» **Assigned task**: A copy is needed of each line in the records that has the word "This".

** Opening Data for processing block **

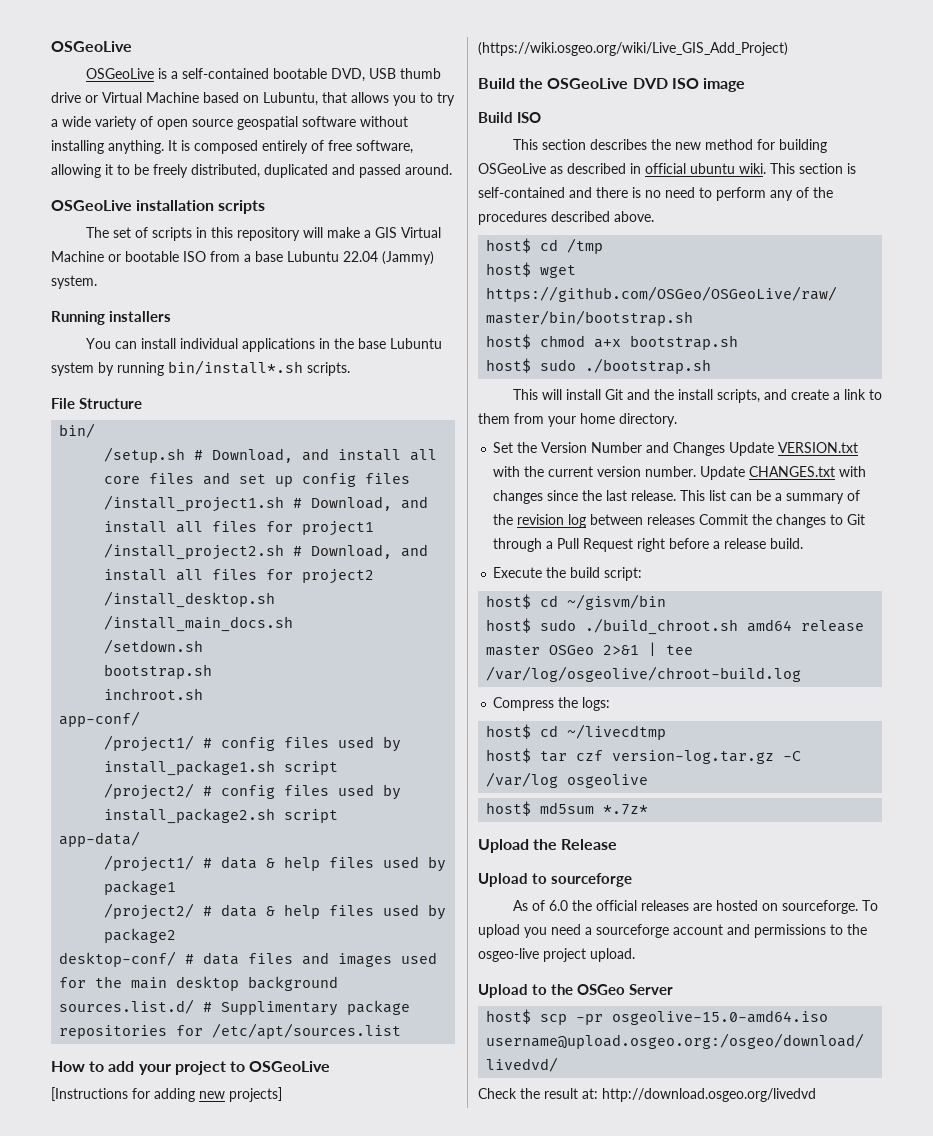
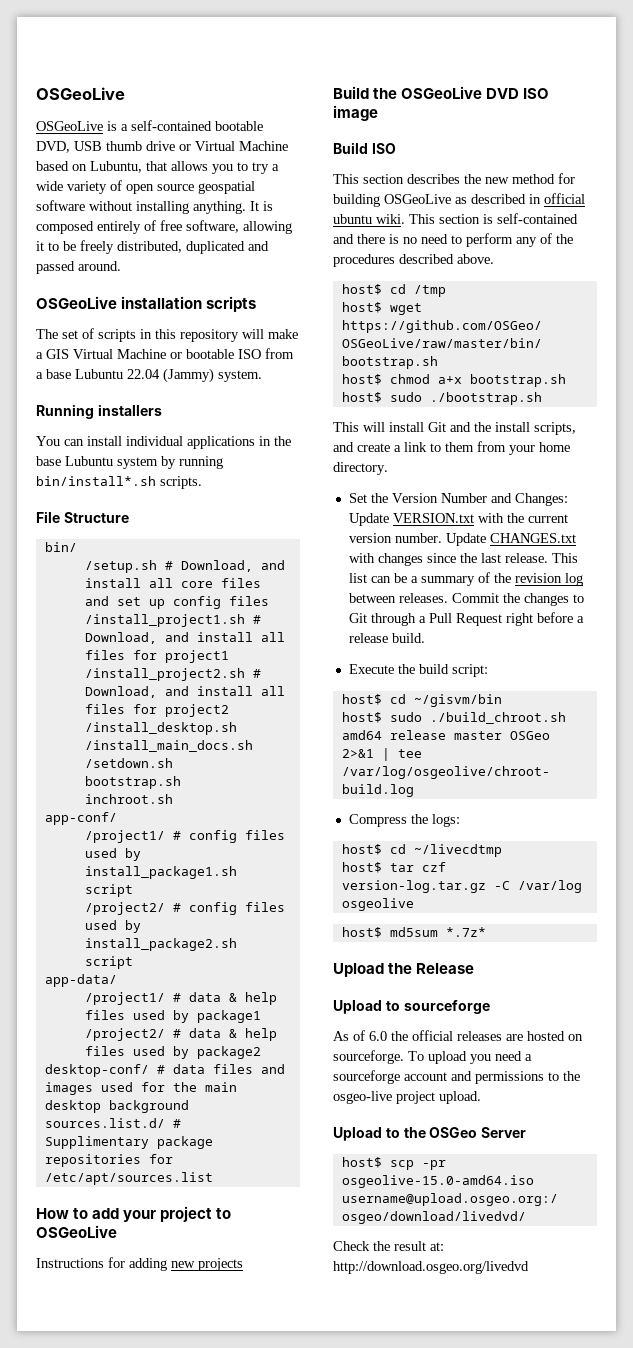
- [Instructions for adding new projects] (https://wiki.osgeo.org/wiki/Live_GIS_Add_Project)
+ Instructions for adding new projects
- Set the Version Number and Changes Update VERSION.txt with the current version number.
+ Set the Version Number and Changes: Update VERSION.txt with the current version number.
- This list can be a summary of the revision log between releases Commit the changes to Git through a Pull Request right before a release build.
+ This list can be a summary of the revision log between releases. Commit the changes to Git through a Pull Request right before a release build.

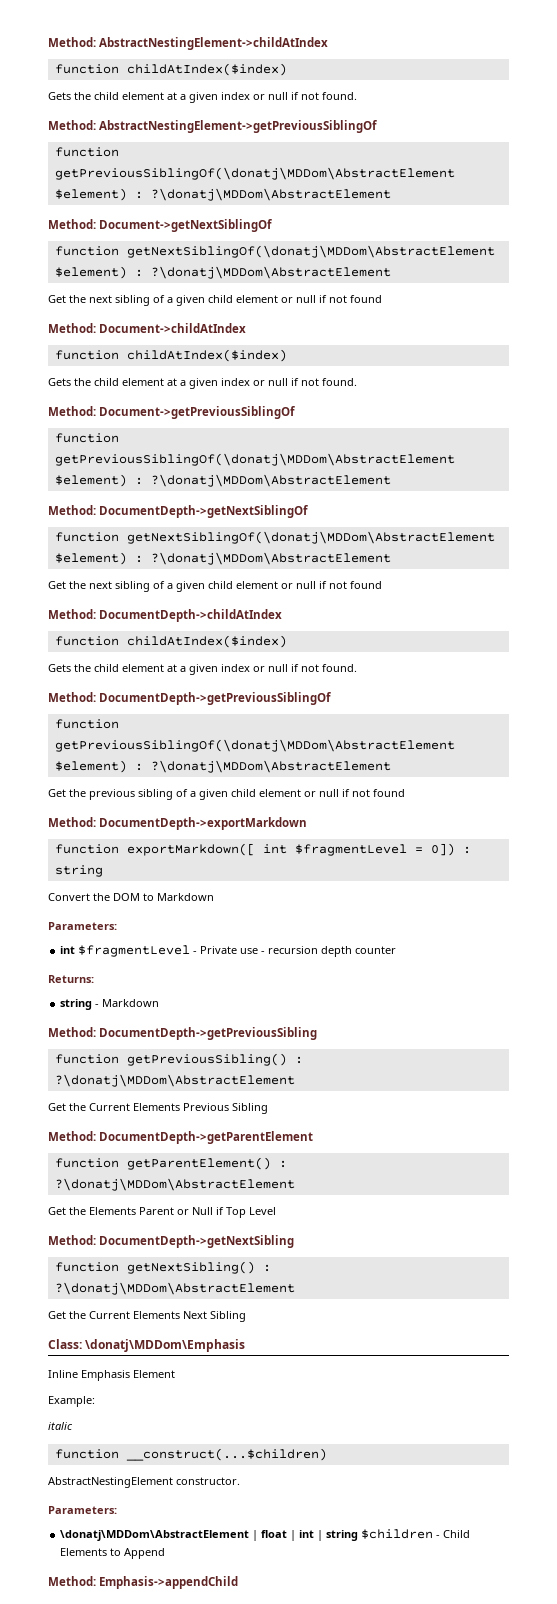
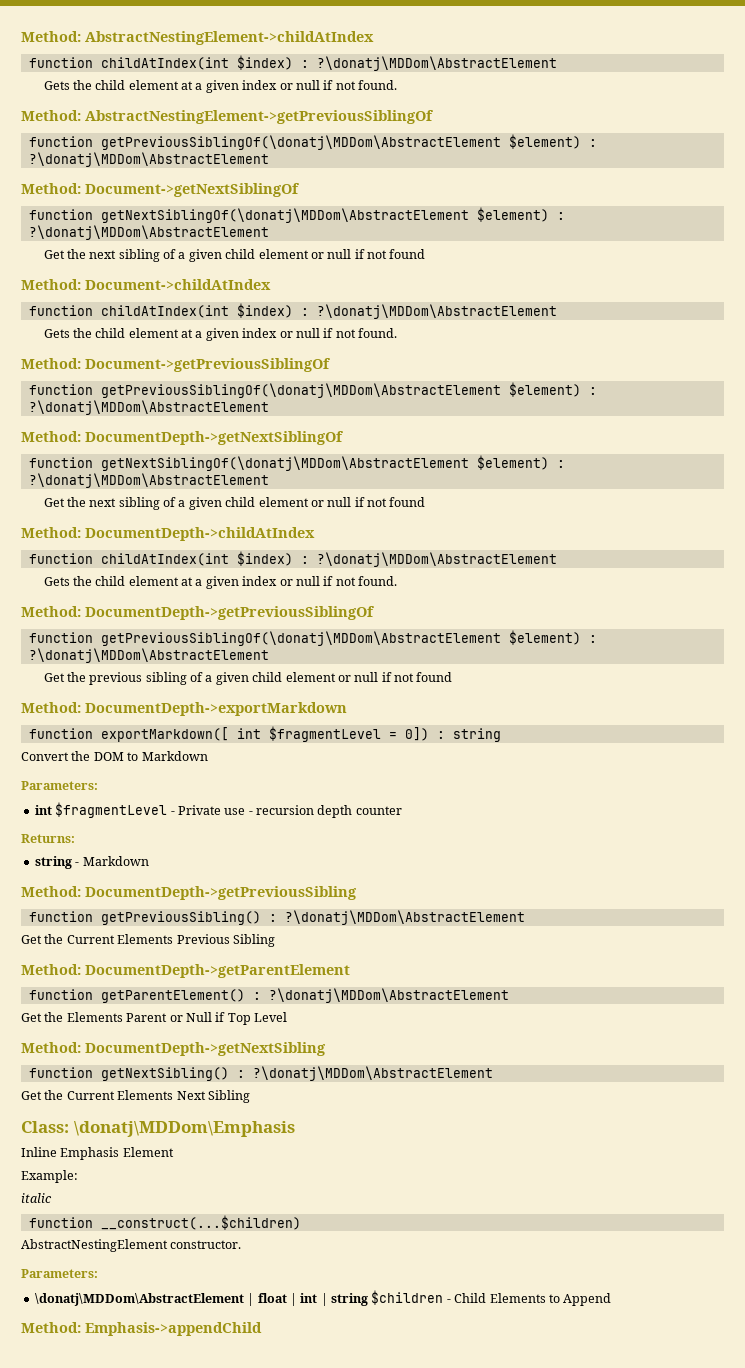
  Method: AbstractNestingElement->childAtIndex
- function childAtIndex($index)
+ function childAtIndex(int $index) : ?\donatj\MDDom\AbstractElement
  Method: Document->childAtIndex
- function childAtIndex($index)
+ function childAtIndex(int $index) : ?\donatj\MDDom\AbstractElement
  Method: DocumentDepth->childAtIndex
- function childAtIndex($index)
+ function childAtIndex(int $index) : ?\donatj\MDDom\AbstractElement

** Closing Data for processing block **

» **Expected answer**:
- This list can be a summary of the revision log between releases Commit the changes to Git through a Pull Request right before a release build.
+ This list can be a summary of the revision log between releases. Commit the changes to Git through a Pull Request right before a release build.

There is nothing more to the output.